Neoliberal policies of previous governments, including and especially those of the populist Ahmadinejad, continued. Eshaq Jahangiri, vice president of Hassan Rouhani, also said in early 2016: “The regime is caught in a particular political and economic situation which requires significant actions. We must respond to important issues, including unemployment, which is prominent “, while adding that” Iran has a large population of young people. If we are not able to solve these problems, this opportunity will become a threat “.
In addition, the government and the bosses are attacking constantly workers trying to establish independent trade unions by imprisoning them. They systematically dismiss spokesperson of strikers in arresting them for “economic sabotage crime”…
So for the left and progressive forces they should use the opportunity, if they can despite the very harsh repression, of the deal to show even more than before the contradictions of regime, their lies and corruptions. Their policies have only impoverished the popular classes, while their authoritarianism and reactionary policies have touched all sectors of society: women, workers, religious minorities, etc…
The nuclear deal will obviously only see an economic opening to foreign investments and trade, while privatizations of various sectors of the economy are encouraged by the leadership, and not an opening in terms of politics, the regimes maintaining its authoritarian nature. The arrival of Rouhani did not change anything to this situation as well, despite being presented by some as a reformist open to more freedom. More than 960 people were actually executed in 2015, a record since 1989.
Politically the deal translated increasing common understanding and/or even cooperation between Iran and the USA around various files such as Iraq, Syria or Afghanistan in the past and in the “fight against Daech”, especially in Iraq.

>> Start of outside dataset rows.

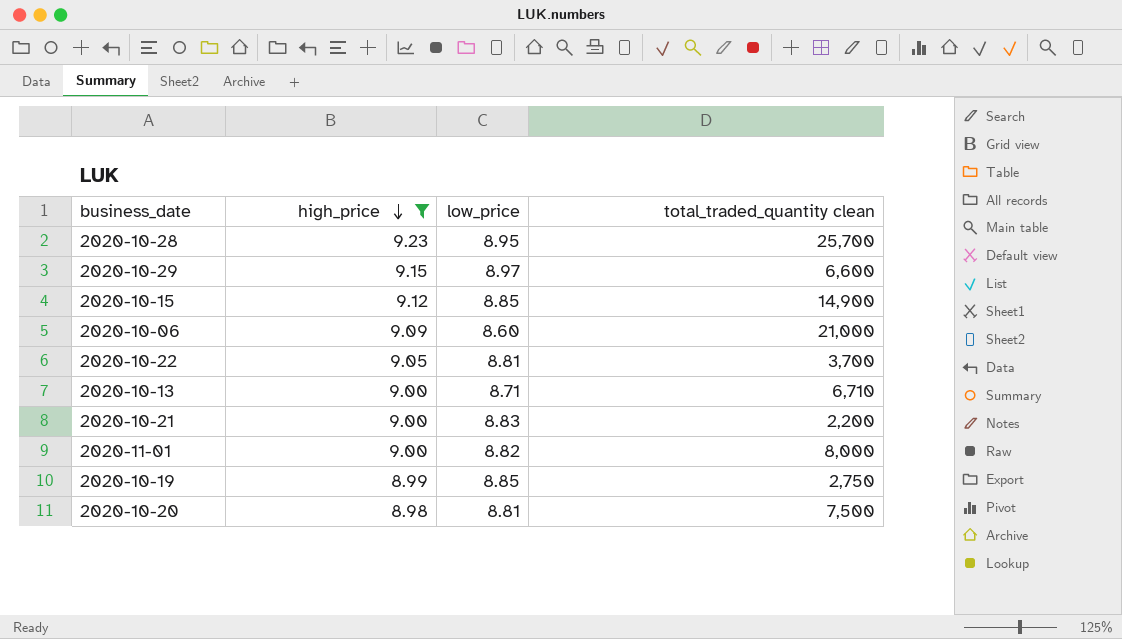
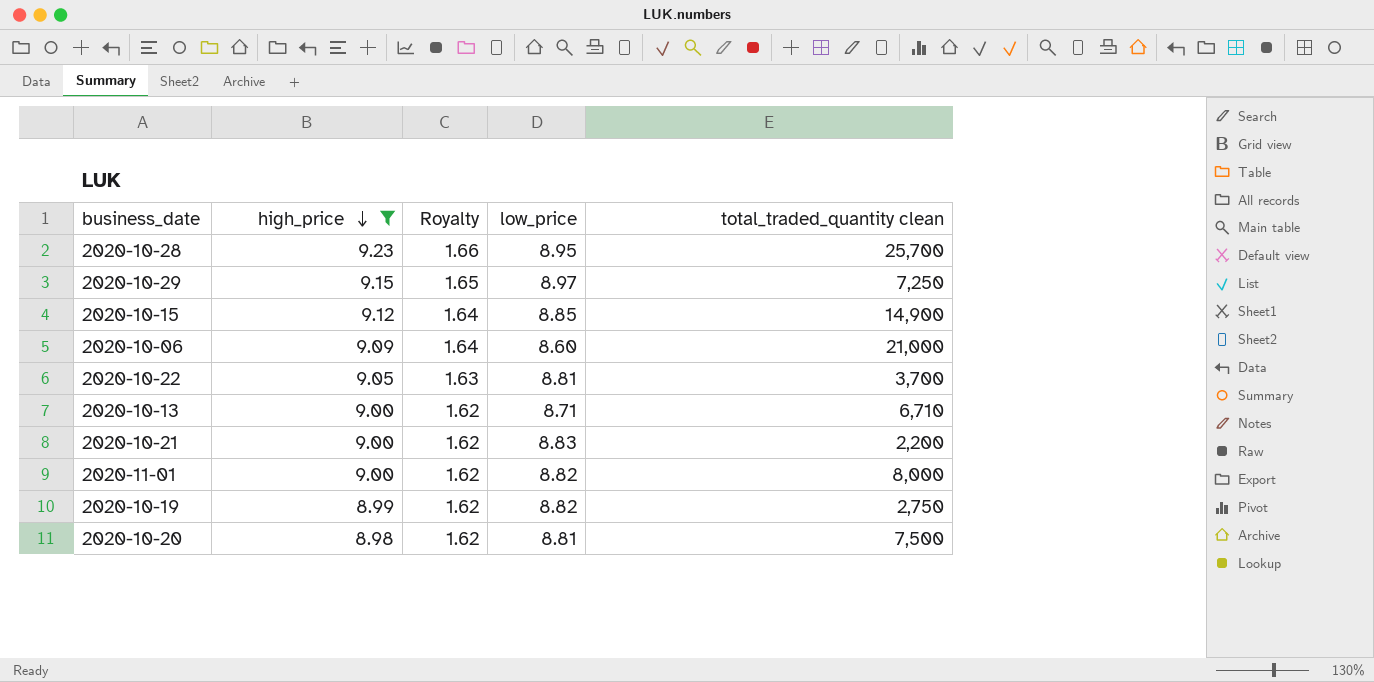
column Royalty | formula: none -> [high_price] * 0.18
2020-10-29 | total_traded_quantity clean: 6,600 -> 7,250
2020-10-19 | low_price: 8.85 -> 8.82

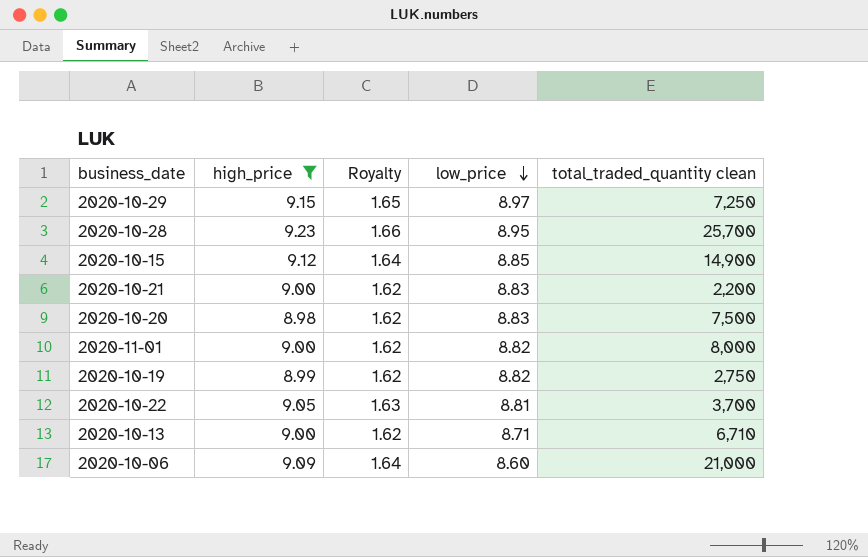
row order: high_price descending -> low_price descending
2020-10-20 | low_price: 8.81 -> 8.83

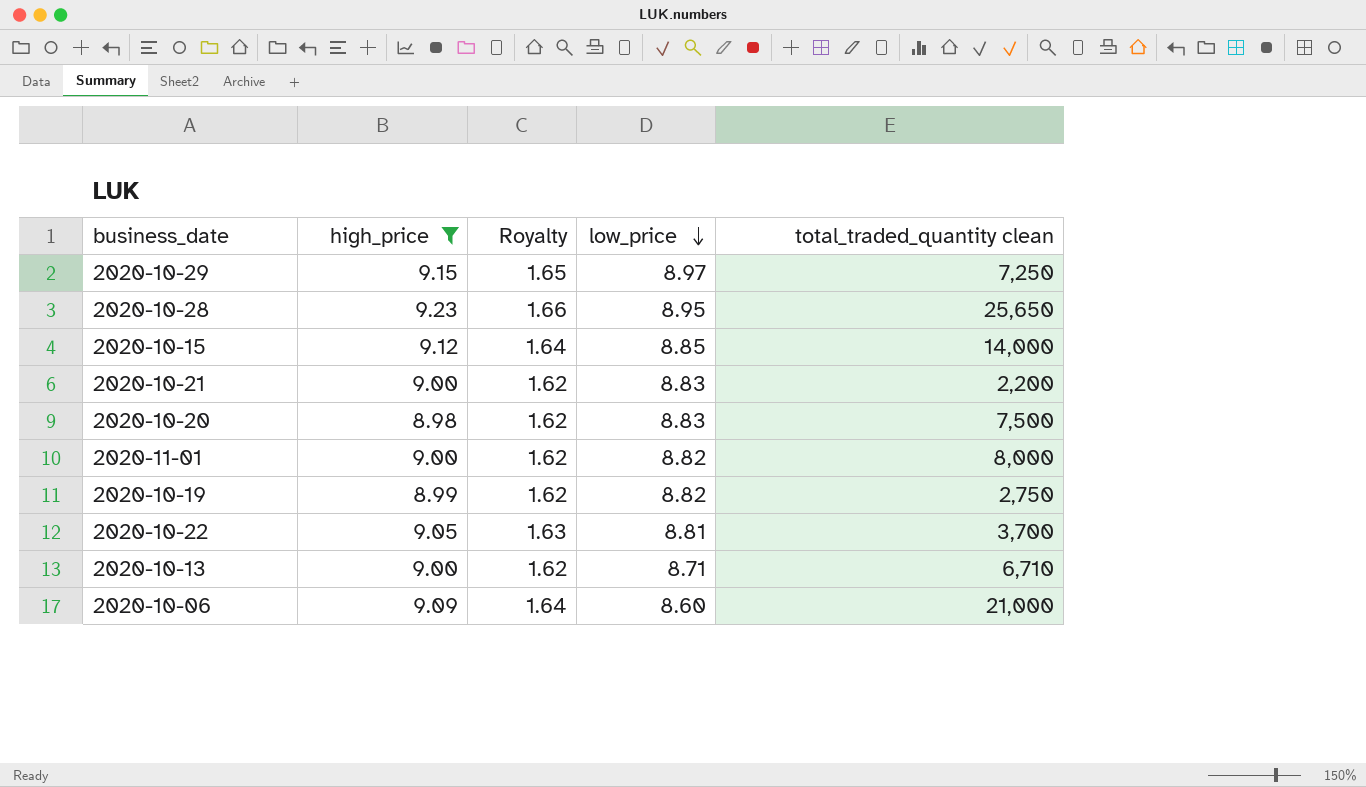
2020-10-28 | total_traded_quantity clean: 25,700 -> 25,650
2020-10-15 | total_traded_quantity clean: 14,900 -> 14,000

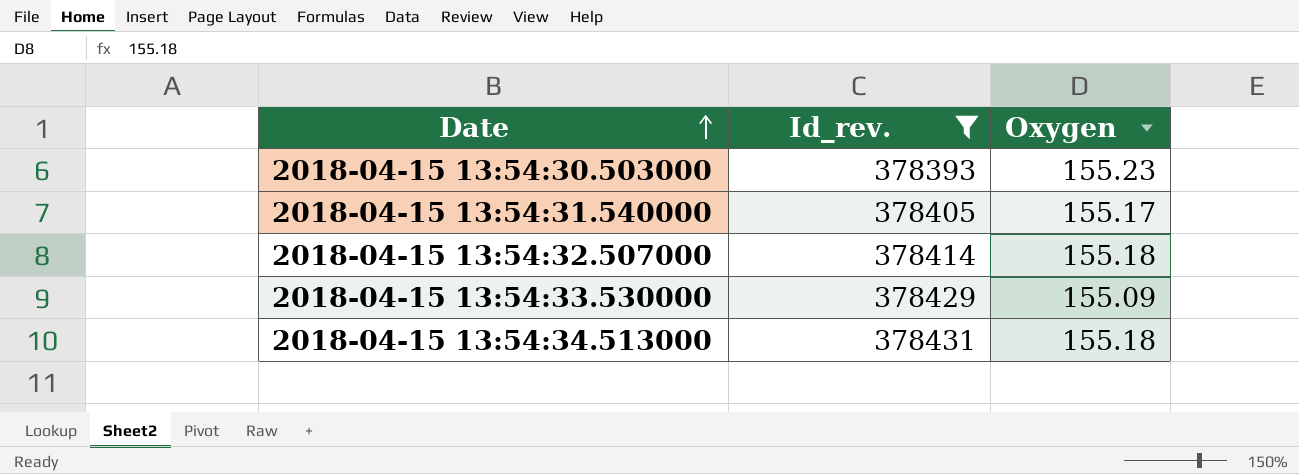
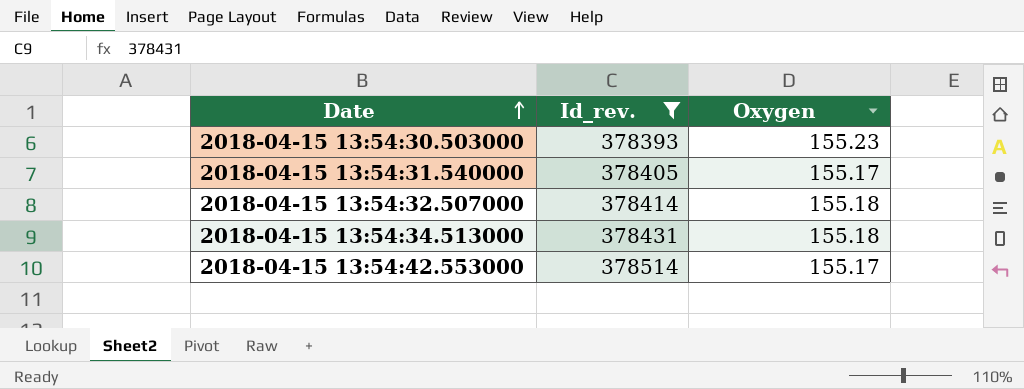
row 2018-04-15 13:54:33.530000: 378429 | 155.09 -> none
row 2018-04-15 13:54:42.553000: none -> 378514 | 155.17

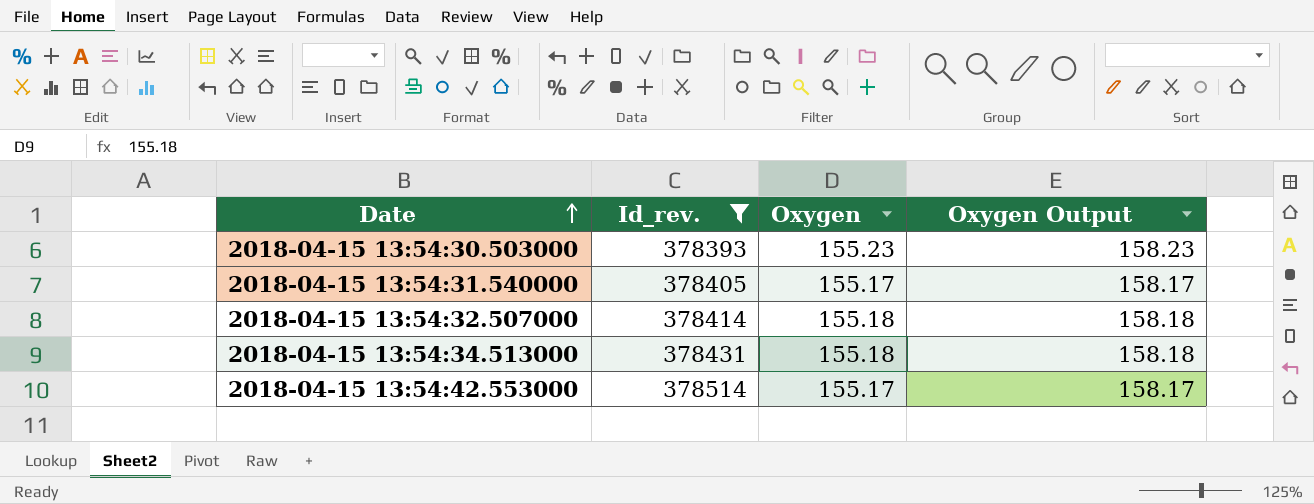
column Oxygen Output | formula: none -> [Oxygen] + 3

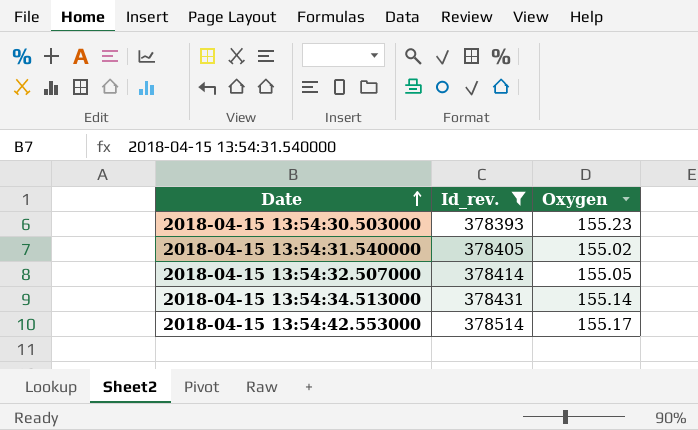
column Oxygen Output | formula: [Oxygen] + 3 -> none
2018-04-15 13:54:31.540000 | Oxygen: 155.17 -> 155.02
2018-04-15 13:54:32.507000 | Oxygen: 155.18 -> 155.05
2018-04-15 13:54:34.513000 | Oxygen: 155.18 -> 155.14

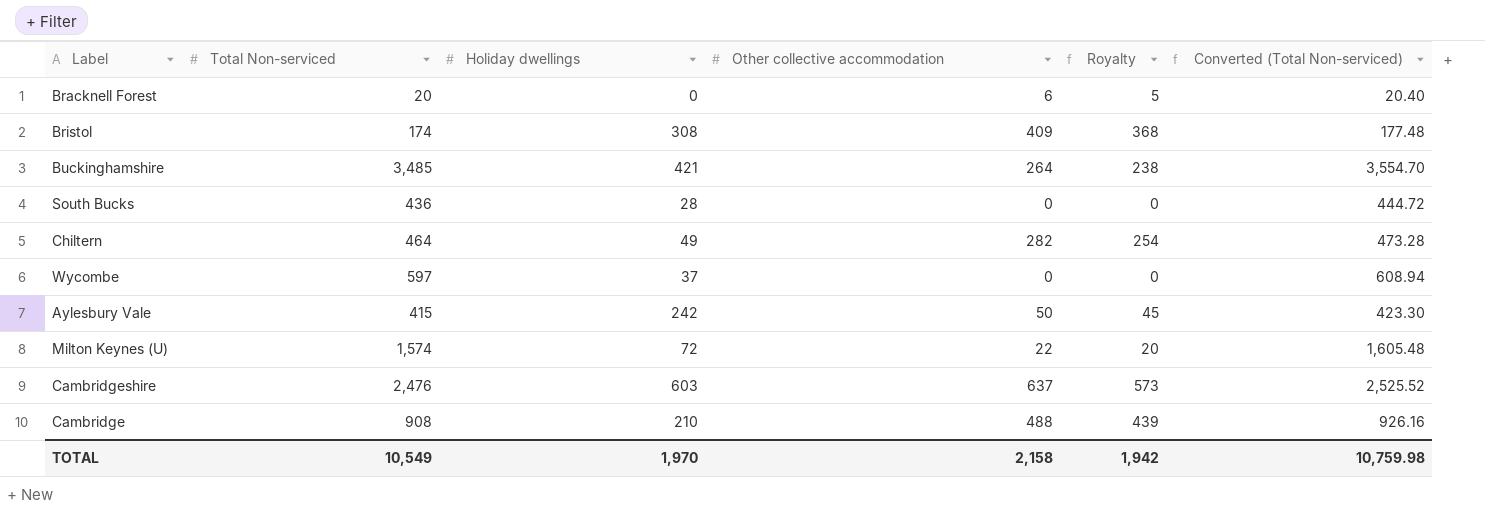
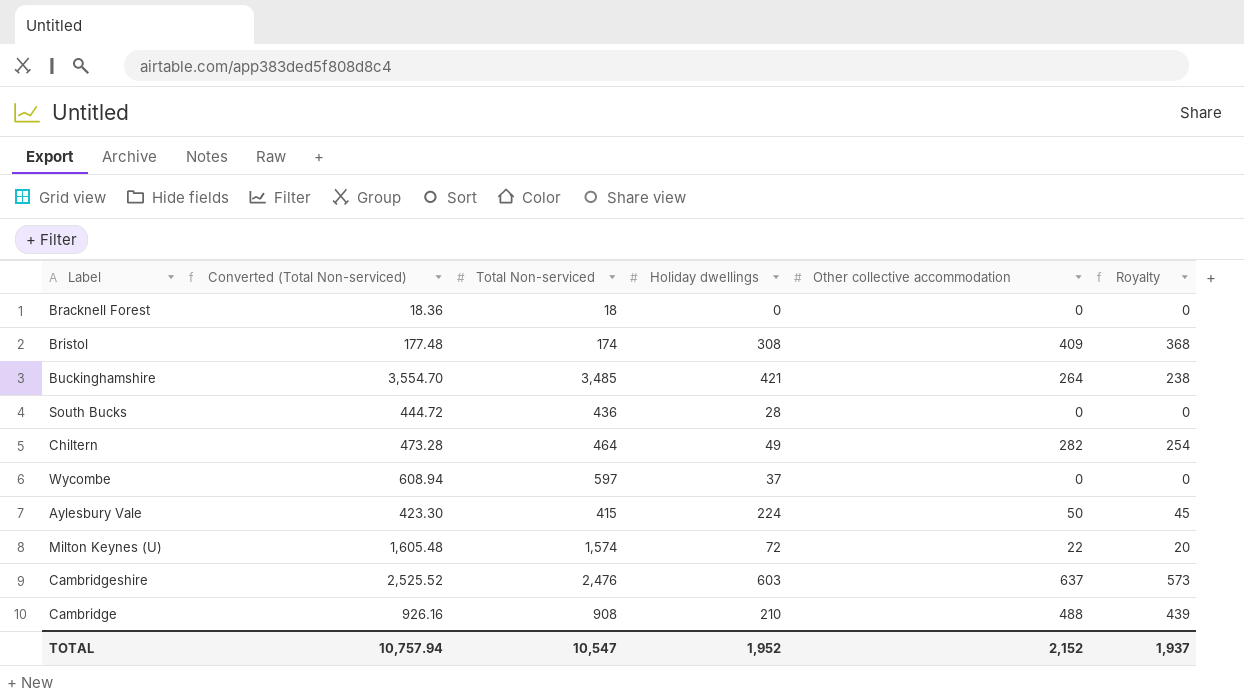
column Converted (Total Non-serviced) | position: 6 -> 2
Bracknell Forest | Converted (Total Non-serviced): 20.40 -> 18.36
Bracknell Forest | Total Non-serviced: 20 -> 18
Bracknell Forest | Other collective accommodation: 6 -> 0
Bracknell Forest | Royalty: 5 -> 0
Aylesbury Vale | Holiday dwellings: 242 -> 224
TOTAL | Converted (Total Non-serviced): 10,759.98 -> 10,757.94
TOTAL | Total Non-serviced: 10,549 -> 10,547
TOTAL | Holiday dwellings: 1,970 -> 1,952
TOTAL | Other collective accommodation: 2,158 -> 2,152
TOTAL | Royalty: 1,942 -> 1,937

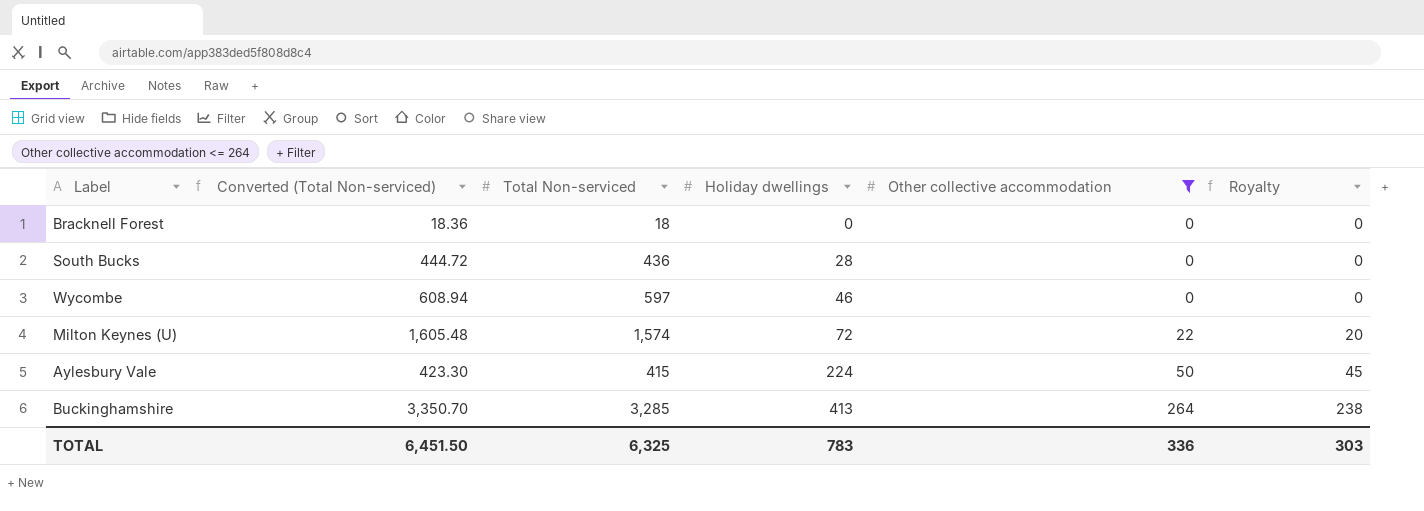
filter: none -> Other collective accommodation <= 264
row order: none -> Holiday dwellings ascending
Wycombe | Holiday dwellings: 37 -> 46
Buckinghamshire | Converted (Total Non-serviced): 3,554.70 -> 3,350.70
Buckinghamshire | Total Non-serviced: 3,485 -> 3,285
Buckinghamshire | Holiday dwellings: 421 -> 413
TOTAL | Converted (Total Non-serviced): 10,757.94 -> 6,451.50
TOTAL | Total Non-serviced: 10,547 -> 6,325
TOTAL | Holiday dwellings: 1,952 -> 783
TOTAL | Other collective accommodation: 2,152 -> 336
TOTAL | Royalty: 1,937 -> 303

But, the nuclear deal between the West and Iran has for the moment above all increased the suspicions of Saudi Arabia, which saw it a threat. The ruling family of the Saud sees the expansion of the political influence of the IRI in the Middle East as a threat to their security and their ambition to play a leading role among the Arab states, and this had been the case since the establishment of the Islamic Republic of Iran in 1979. In addition, the new young generation in power in the Saudi kingdom, illustrated by the crown prince and interior minister Mohammed Ben Nayef and Crown Prince and Deputy Defence Minister Mohammed bin Salman, do not hesitate to act out of the US strategic supervision and demonstrate that the kingdom can take initiatives without US approval. We can see this for example with the Saudi intervention in Yemen since March 2015 with catastrophic consequences. According to the UN, an estimated 6,400 people have been killed in 12 months of conflict, half of whom are civilians. Another 30,000 people have been injured and 2.5 million Yemenis have been displaced since the start of the Saudi-led intervention. Now, it is estimated that 20 million Yemenis are in need of aid due to crippling shortages. Saudi policies have been more energetic and aggressive than previously against Iran and its allies in the region such as Hezbollah as well.
[i] According to the concept of “community class,” the predominant weight of Christians in Lebanon’s business elite meant that Christians could be understood as constituting the bourgeoisie, while Muslims (particularly Shi’a) made up the vast majority of the working class and poor. From this perspective, the struggle of a particular sect – in this case the Shi’a – represented a form of class struggle. Mehdi Amel was one of the most vocal critics of the concept of “community class” during the Lebanese civil war. He argued against any attempt to ascribe and equate class position according to membership in a particular sect, and as a result, to then build alliances on the basis of sectarian affiliation.